NVIDIA today announced that it has added some power to its board of directors with Michael McCaffery, a veteran asset-management executive and investment banker, and Persis Drell, a physicist and dean of the Stanford School of Engineering. This new appointment expands NVIDIA’s board to 12 members.
Michael, age 61, is chairman and managing director of Makena Capital Management, which he co-founded 10 years ago. From 2000 to 2006, he served as president and CEO of Stanford Management which oversees Stanford University’s endowment. He was previously chairman and CEO of the Robertson Stephens and Co. investment bank.
Persis, age 59, has been on Stanford’s faculty since 2002 and was named dean of the Engineering School in September 2014. She served from 2007-2012 as director of the U.S. Department of Energy SLAC National Accelerator Laboratory, and is a professor of materials science, engineering and physics. She was a Cornell University physics faculty member from 1998 to 2002.

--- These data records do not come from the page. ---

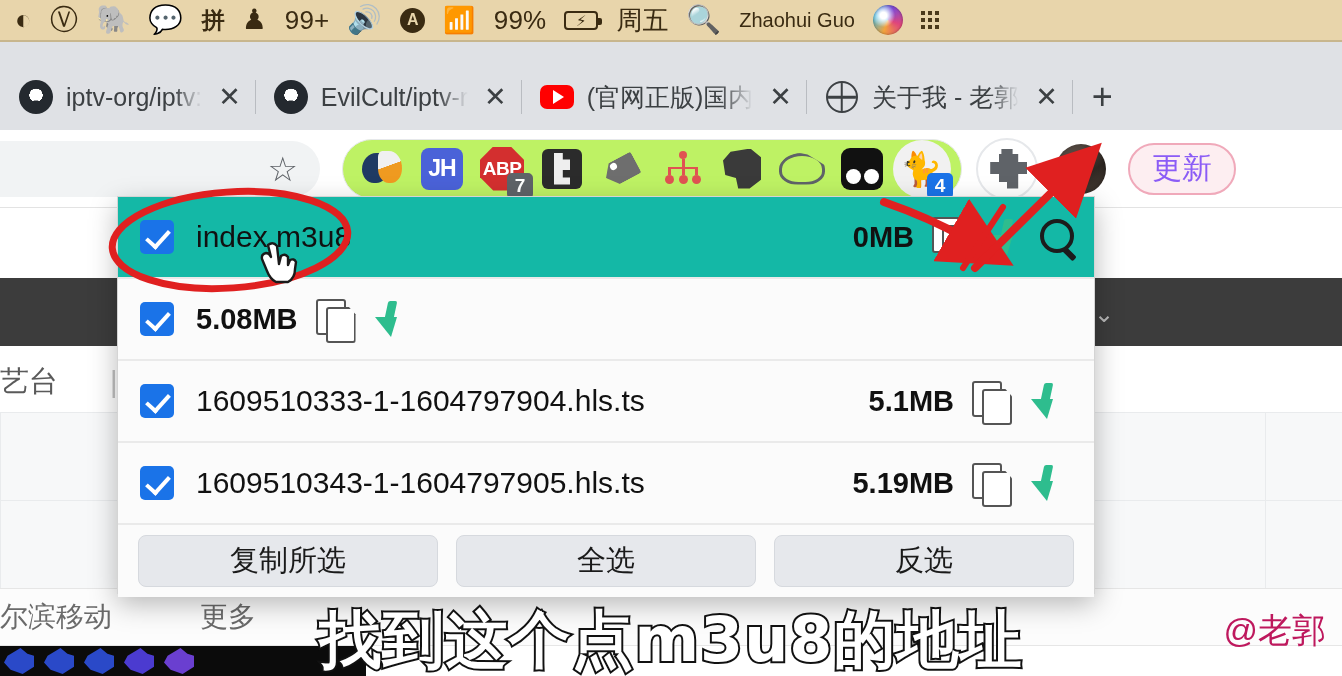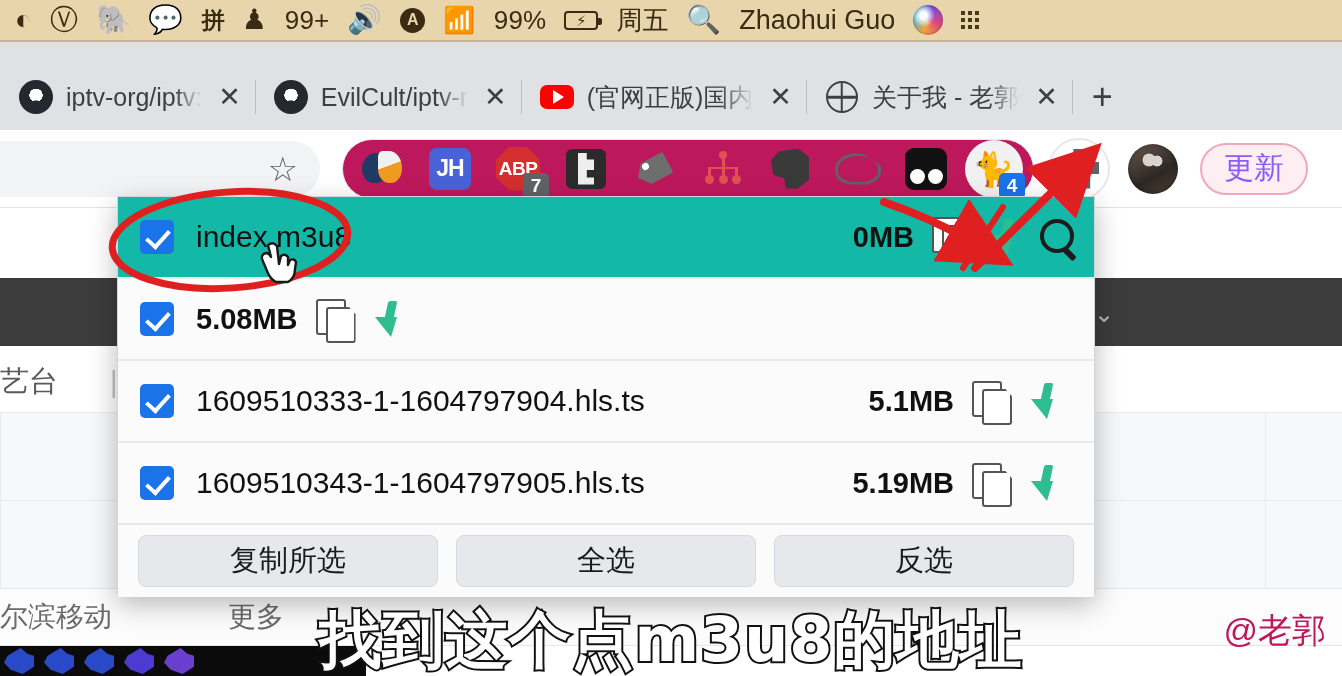"Zhaohui Guo" .mb-user { font-size: 27px -> 20px }
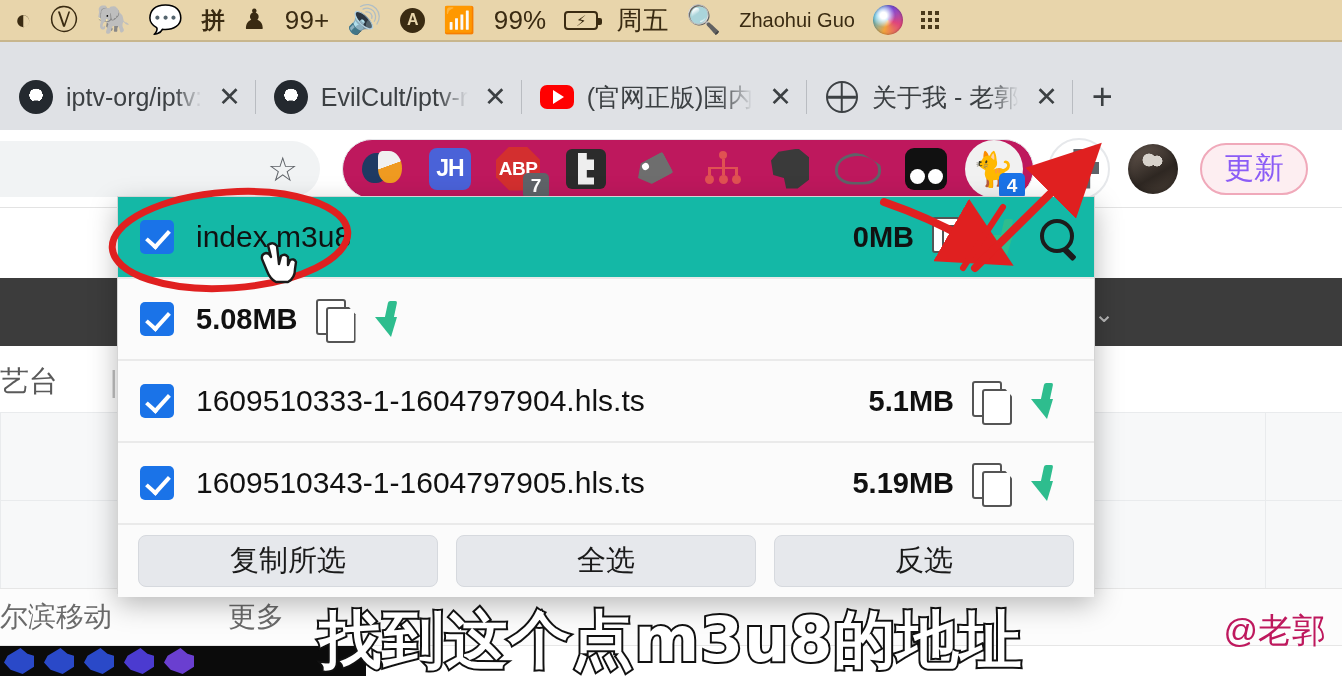"JH" .ext-pill { background: #be185d -> #bef264; gap: 10px -> 2px }
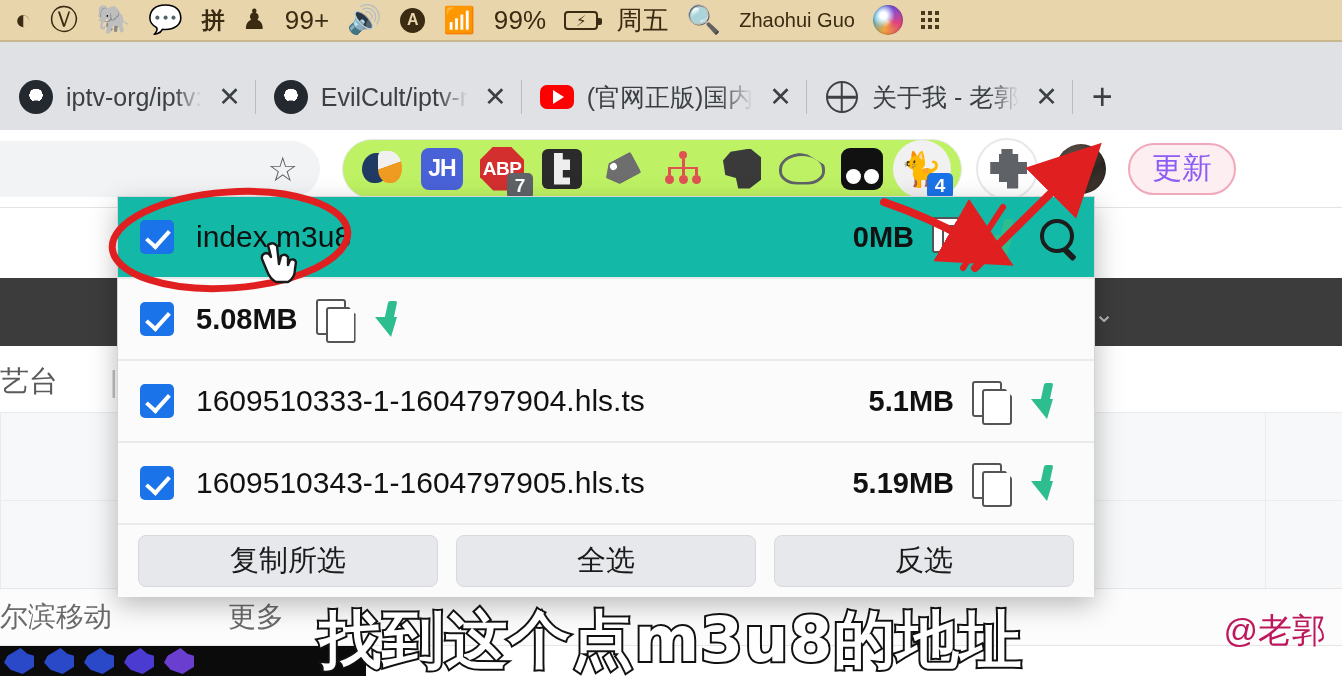"更多" .pg-row2 .cell2 { margin-left: 116px -> 88px }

“Mike and Persis are outstanding additions to our board of directors,” said NVIDIA president and CEO Jen-Hsun Huang. “Mike brings deep business, financial and public market knowledge, as well as extensive executive management and corporate governance experience. Persis has exceptional credentials as a researcher, administrator and leader at the highest ranks of academia. Her track record guiding innovation in science and technology is world class.”
Michael serves as a trustee of the Rhodes Scholarship Trust and is a director of C3 Energy. He is a member of the advisory boards of Accel Partners, Crosslink Capital, Sageview Capital, Silver Lake Partners, SPO Partners & Co. and Stadium Capital Management.
He graduated from Princeton University, where he was an outstanding scholar-athlete and received a Rhodes Scholarship to attend Oxford University. He then attended Stanford Graduate School of Business, where he received an MBA.
Persis is a member of the National Academy of Sciences and the American Academy of Arts and Sciences, and is a fellow of the American Physical Society. She has been recipient of a Guggenheim Fellowship and a National Science Foundation Presidential Young Investigator Award.
She has a bachelor’s degree in mathematics and physics from Wellesley College and a Ph.D. from the University of California, Berkeley. She served as a postdoctoral scientist with Lawrence Berkeley National Laboratory.